:: DATA SUPPLIED

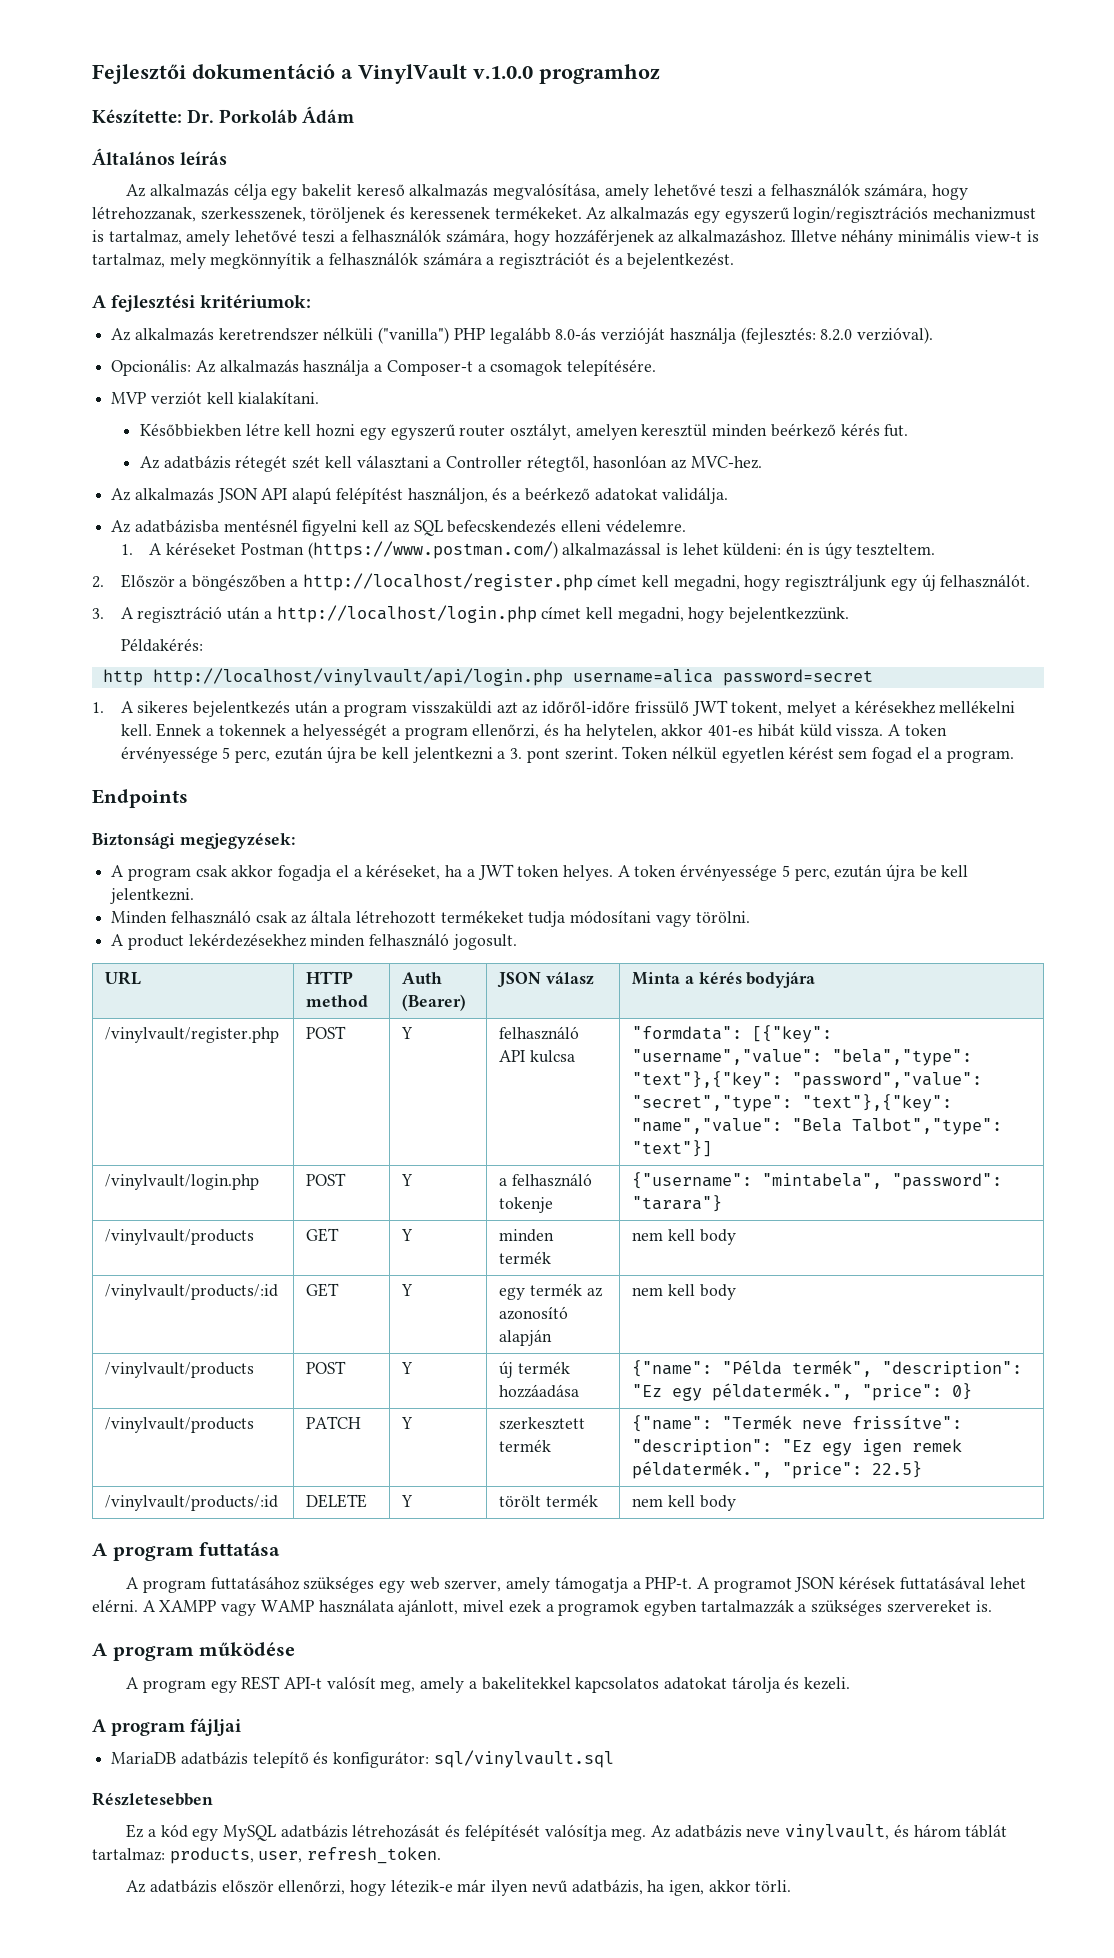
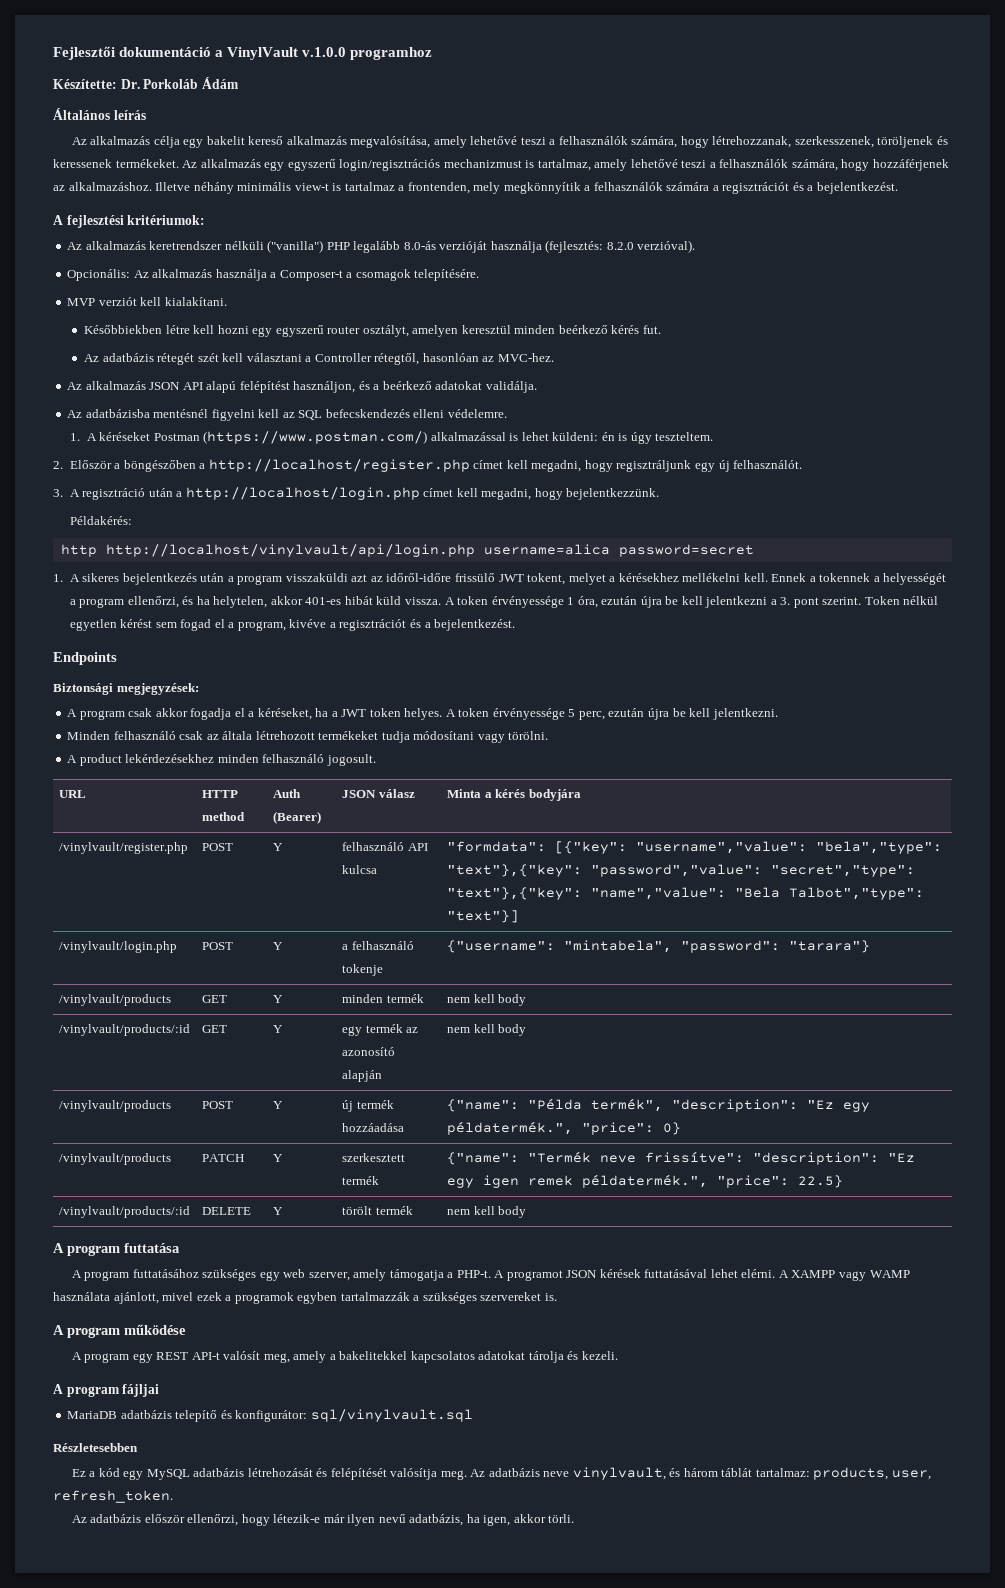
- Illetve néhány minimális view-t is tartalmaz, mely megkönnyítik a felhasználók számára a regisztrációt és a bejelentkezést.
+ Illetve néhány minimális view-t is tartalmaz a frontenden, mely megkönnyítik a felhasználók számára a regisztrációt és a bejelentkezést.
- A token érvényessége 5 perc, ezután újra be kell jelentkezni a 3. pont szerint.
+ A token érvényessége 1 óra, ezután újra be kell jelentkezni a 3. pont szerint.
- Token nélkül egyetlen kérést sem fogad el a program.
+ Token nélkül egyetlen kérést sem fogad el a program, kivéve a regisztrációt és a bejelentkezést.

::::

Please retype the records above exactly, leaving every image out.

- Illetve néhány minimális view-t is tartalmaz, mely megkönnyítik a felhasználók számára a regisztrációt és a bejelentkezést.
+ Illetve néhány minimális view-t is tartalmaz a frontenden, mely megkönnyítik a felhasználók számára a regisztrációt és a bejelentkezést.
- A token érvényessége 5 perc, ezután újra be kell jelentkezni a 3. pont szerint.
+ A token érvényessége 1 óra, ezután újra be kell jelentkezni a 3. pont szerint.
- Token nélkül egyetlen kérést sem fogad el a program.
+ Token nélkül egyetlen kérést sem fogad el a program, kivéve a regisztrációt és a bejelentkezést.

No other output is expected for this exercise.